The floor had gone soft. The smoke had grown so thick inside the hallway, I couldn't see six inches in front of me—let alone where I was stepping. I acted upon the blind faith of one-foot-in-front-of-the-other. Over and over again, just like that. Praying I'd find the hard floor again. It took all of my energy to force my way through the crowd, just to reach the street outside. I stepped over the people in front of me, climbing over their heads. I pushed so hard, forgetting that these were people—trampling over their bodies without even considering helping them get back up. The smoke made it easy enough. There was nothing to see. There was only their physical presence, the touch and not much else. One-foot-in-front-of-the-other. As simple as that. There was smoke in my lungs. Everyone around me was sinking, falling to the floor—while I kept climbing higher, reaching for anything that would advance me ahead of the rest. Everyone was extending their hands for me to grab and pull them back up to their feet. I discovered that the persons blockading the exits were principally ladies, crying for relief. They entreated the crowd not to hurt them. Beseeching so loudly, it became a chorus. It sounded like a song. Those who escaped, myself included, did so at the expense of others. I found freedom on the bodies of others too weak to find it first. You must understand. I had to find my daughter. We had been separated in the lobby. Once I had made my way outdoors, it struck me that Candice was still trapped somewhere inside. I had to turn around and force my way through the burning doors, past all the people piling up around the exit. It was like turning the tides, like some salmon working its way upstream. I wasn't nearly as fortunate the second time around.
Who'd miss the musicians? If the fire had scorched the orchestra, burning every member of the band—I'm curious: Who'd mourn the loss of them? Not many. Every night, it's the same thing. Somebody's always waiting backstage, hoping for an autograph from one of the actors. But us musicians—we can move freely amongst the audience after the show, like ghosts walking amongst the living. It's because we're buried down here, in this pit. Where no one can see us. Save for those folks sitting in the balcony, we're invisible. I've had little children spit on me from the box seats just above my head, this drizzle of saliva getting my sheet music all wet in the middle of the show. The pages will stick together, making it nearly impossible for me to turn them in time to keep up with the music. Thank God smoke rises. If I'd been up there, in the house—I would've choked to death with the rest of them. The stage became a funeral pyre. My sheet music was burning, curling up into ash. Sitting in the pit by myself, I just watched the fire eat through the paper, spreading through the measures —as if the flames were reading the music, note by note. The rest of the orchestra had run, dropping their instruments to the floor. Leaving their music behind. The fire took to their instruments instantly. Seized them in a second. Flames snaked inside each woodwind, tunneling through the flue—a flash of fire flaring out from the finger holes. When it came upon the string section, the fire reached for the harp first—a wave of flames wrapping around the wires, plucking each string until they snapped. One after another, pling, pling, pling. The brass held its own. Each horn heated up like a frying pan on the stove. I had reached for my horn, only to burn my hand. Singed the skin right off my palm. See? I tell you, it seems so strange—but it sounded as if the fire itself were playing the music now. That's why I stayed. I wanted to listen. Hear how the flames played.

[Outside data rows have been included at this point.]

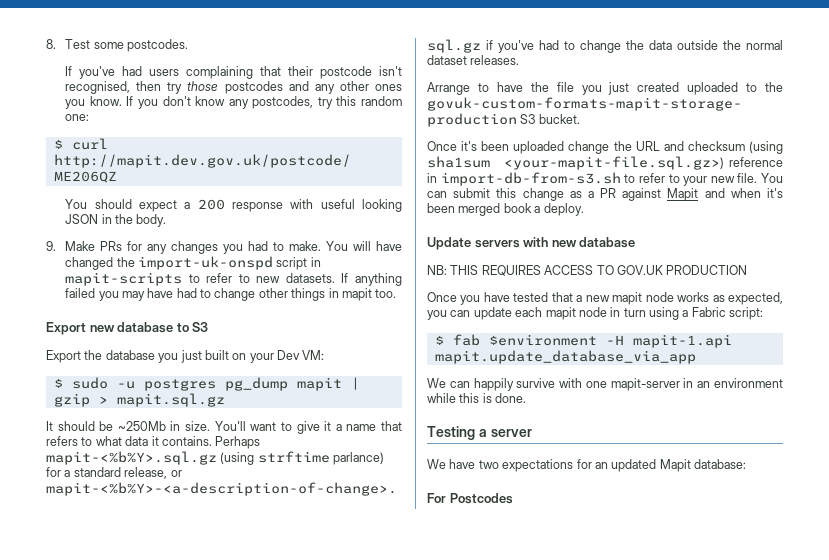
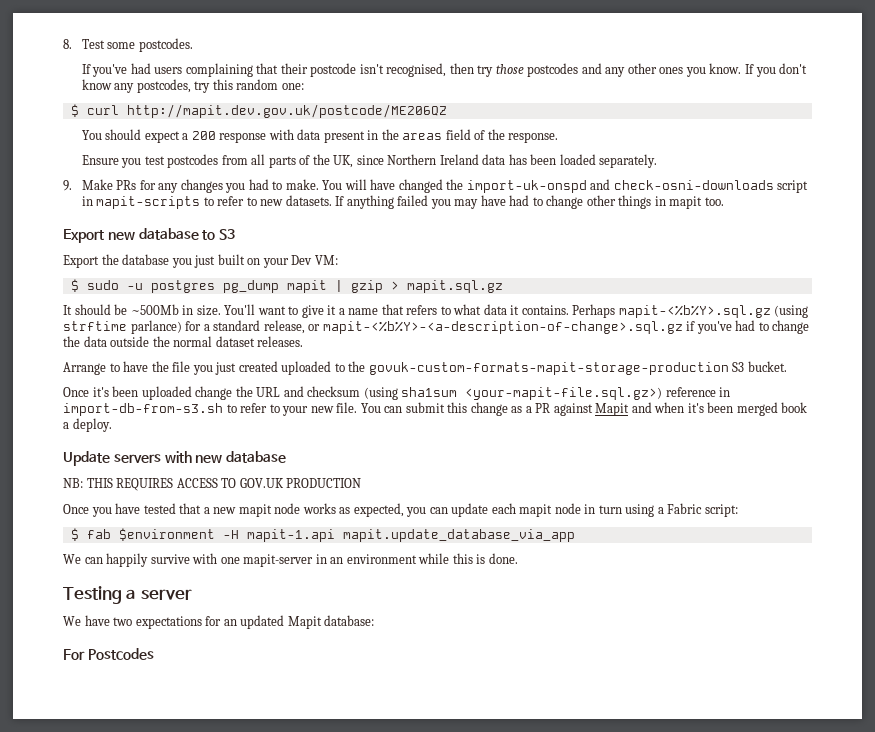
[320,199,402,212] [65,214,167,227] useful looking JSON in the body. -> [297,129,559,143] [81,154,658,168] data present in the areas field of the response. // Ensure you test postcodes from all parts of the UK, since Northern Ireland data has been loaded separately.
(273, 263) none -> [590,179,774,190] and check-osni-downloads
[117,421,166,431] ~250Mb -> [130,304,179,315] ~500Mb

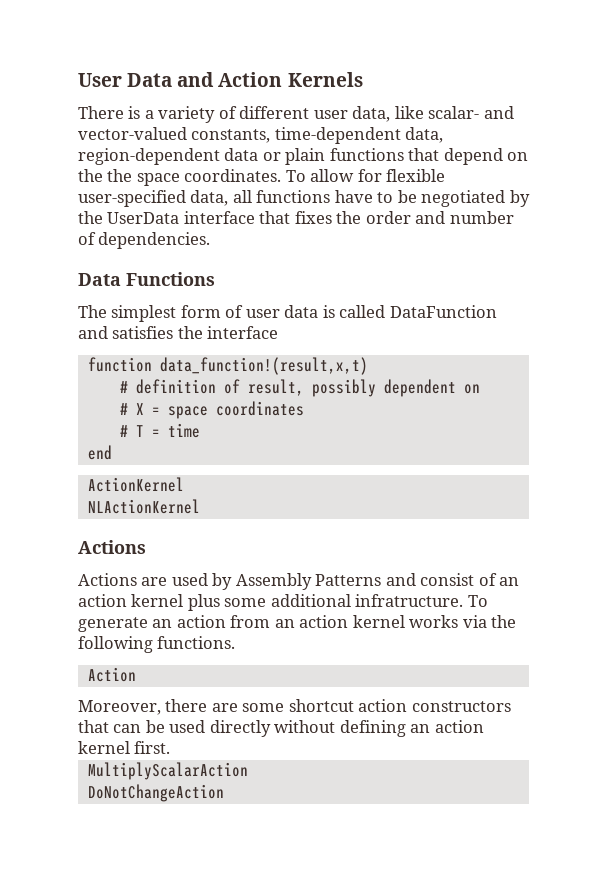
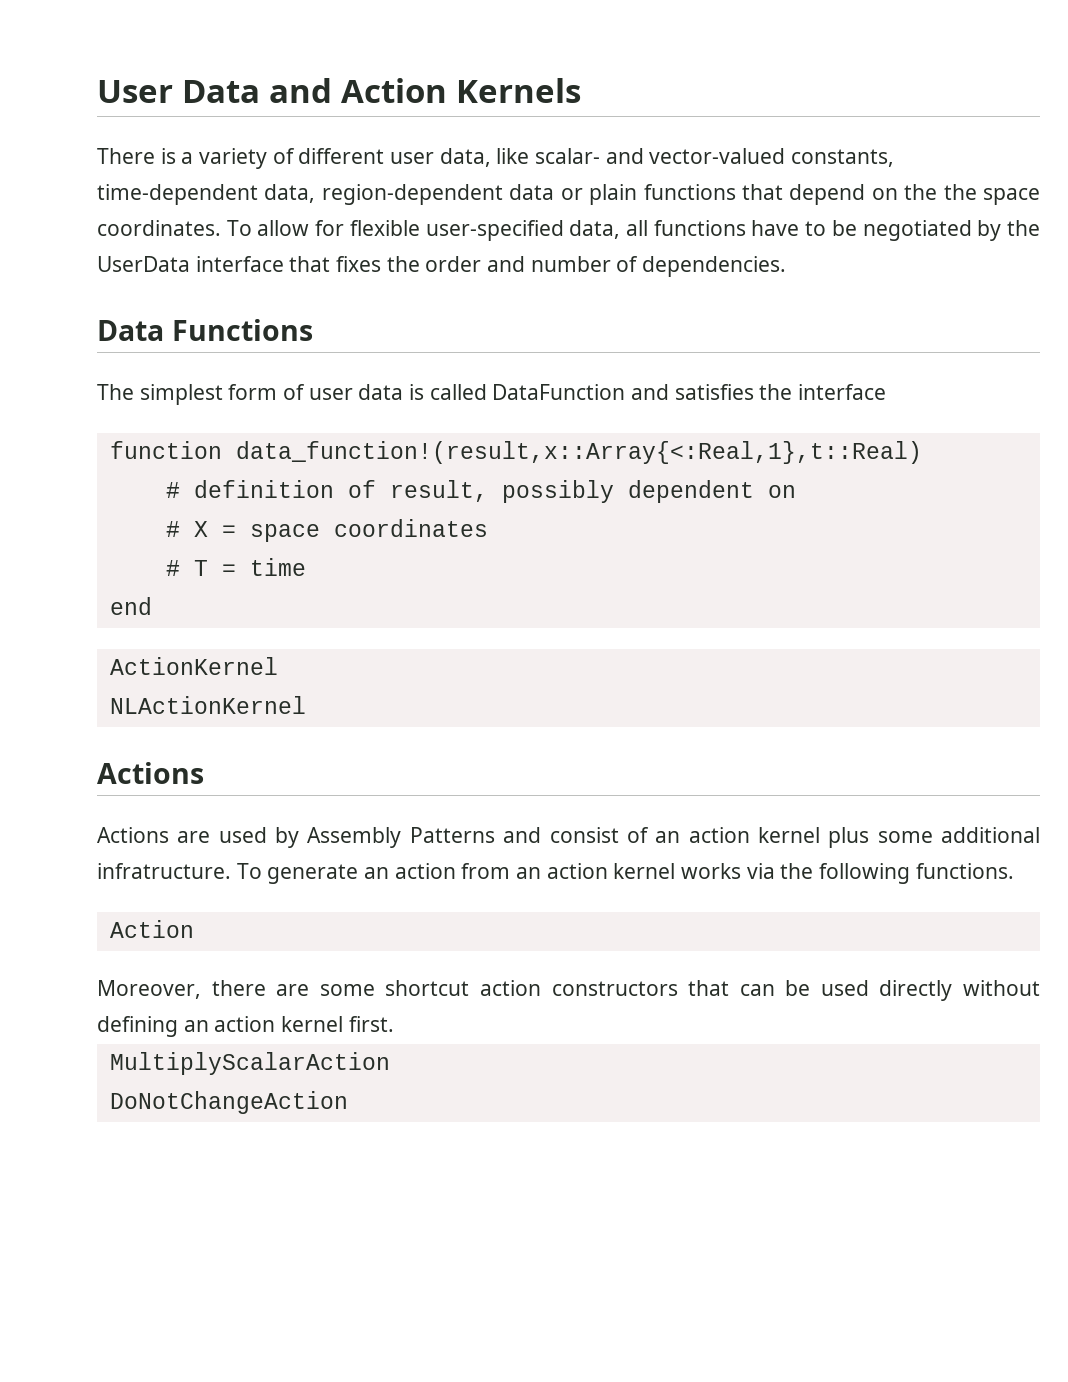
[159,357,368,375] data_function!(result,x,t) -> [235,441,922,464] data_function!(result,x::Array{<:Real,1},t::Real)

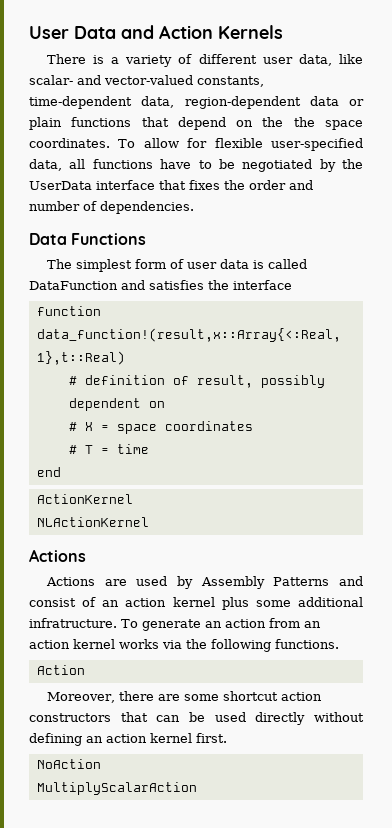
(394, 1024) none -> [36,759,101,769] // NoAction
[109,1091,348,1114] // DoNotChangeAction -> (197, 788) none

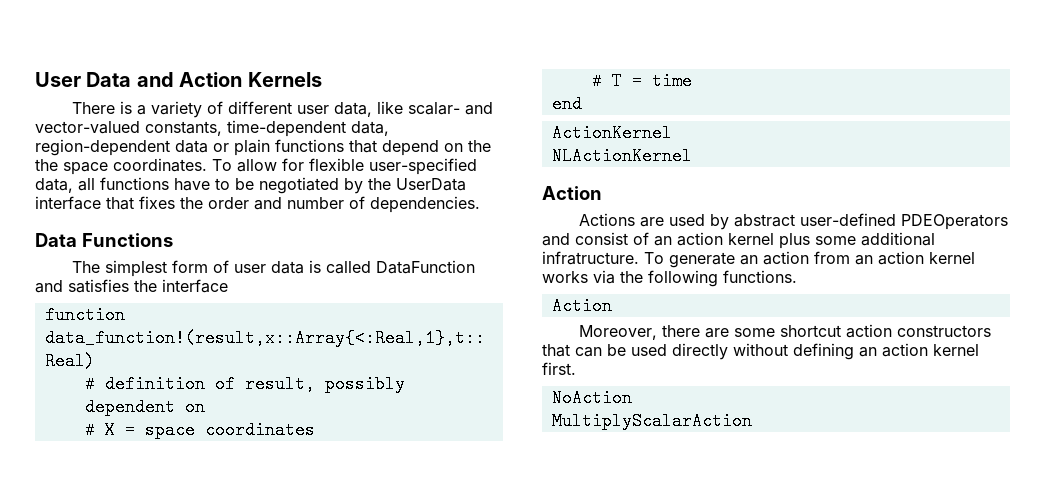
[29,549,86,562] Actions -> [542,186,602,200] Action
[200,576,330,589] Assembly Patterns -> [733,213,1008,230] abstract user-defined PDEOperators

The third floorboard from the rear of stage right creaks whenever you step on it. The pressure of an actor's foot makes the wood warp, sending this squeal into the air. You think about how it happened. How many steps it took to wear down the wood. How many actors it's taken to stand in that one particular spot. Over and over again. How I prepare for an evening's performance is to make my way on stage before the house opens, simply walk about the theater—acquainting myself with every creak, every weak spot within the wood. I want to know where to step and where not to. I want to hear the stage, the two of us communicating amongst ourselves—until I'm well aware of every weakness, every fragile gap, every loose floorboard. You imagine every actor that's come before you. You imagine the roles that they've played, the very lines they delivered. You imagine them as ghosts now, come and gone. I come here before the house opens so that I can hear them. I prepare for my part by listening to the ghosts of those roles performed before me. They're in the wood. They're in the stage. In the proscenium. They are everywhere. They'll be here long after we're all gone, I can tell you that.
Take the most succulent dessert you've ever tasted. Conjure it up in your memory if you can. A decadently dark chocolate mousse, topped off with a white fudge flower. A bittersweet coffee pudding, sprinkled in chocolate dust. A pecan tart, caramelized in brown sugar. Apple dumplings covered in a white peach puree. I tell you this now: None of them compare to the taste of that first breath of delicious air I took into my lungs upon escaping that building.
The members of the audience sitting in the box seats couldn't escape through the stairwell anymore, the fire having overwhelmed the hallway. I watched a man take his wife's hand into his own and leap off from the balcony. (The actors knock over two chairs.) Landed right in the percussion section, their fall cushioned by the kettle drum. They made the most resounding impact I've ever heard. Another couple followed them down, hurdling themselves off the balcony and into the pit. (The actors knock over two more chairs.) Before long, there was a heap of people in the orchestra—none of them able to get up, their legs broken or backs snapped. (The third pair of chairs falls.) Buried below those bodies, at the very bottom of this heap—you'll find our instruments underneath the rest. You'll find a French horn, its funnel crushed under the weight of some woman's fall. Its valves collapsed, its brass covered in soot. This is my instrument. This is how the fire had a harmony of its own.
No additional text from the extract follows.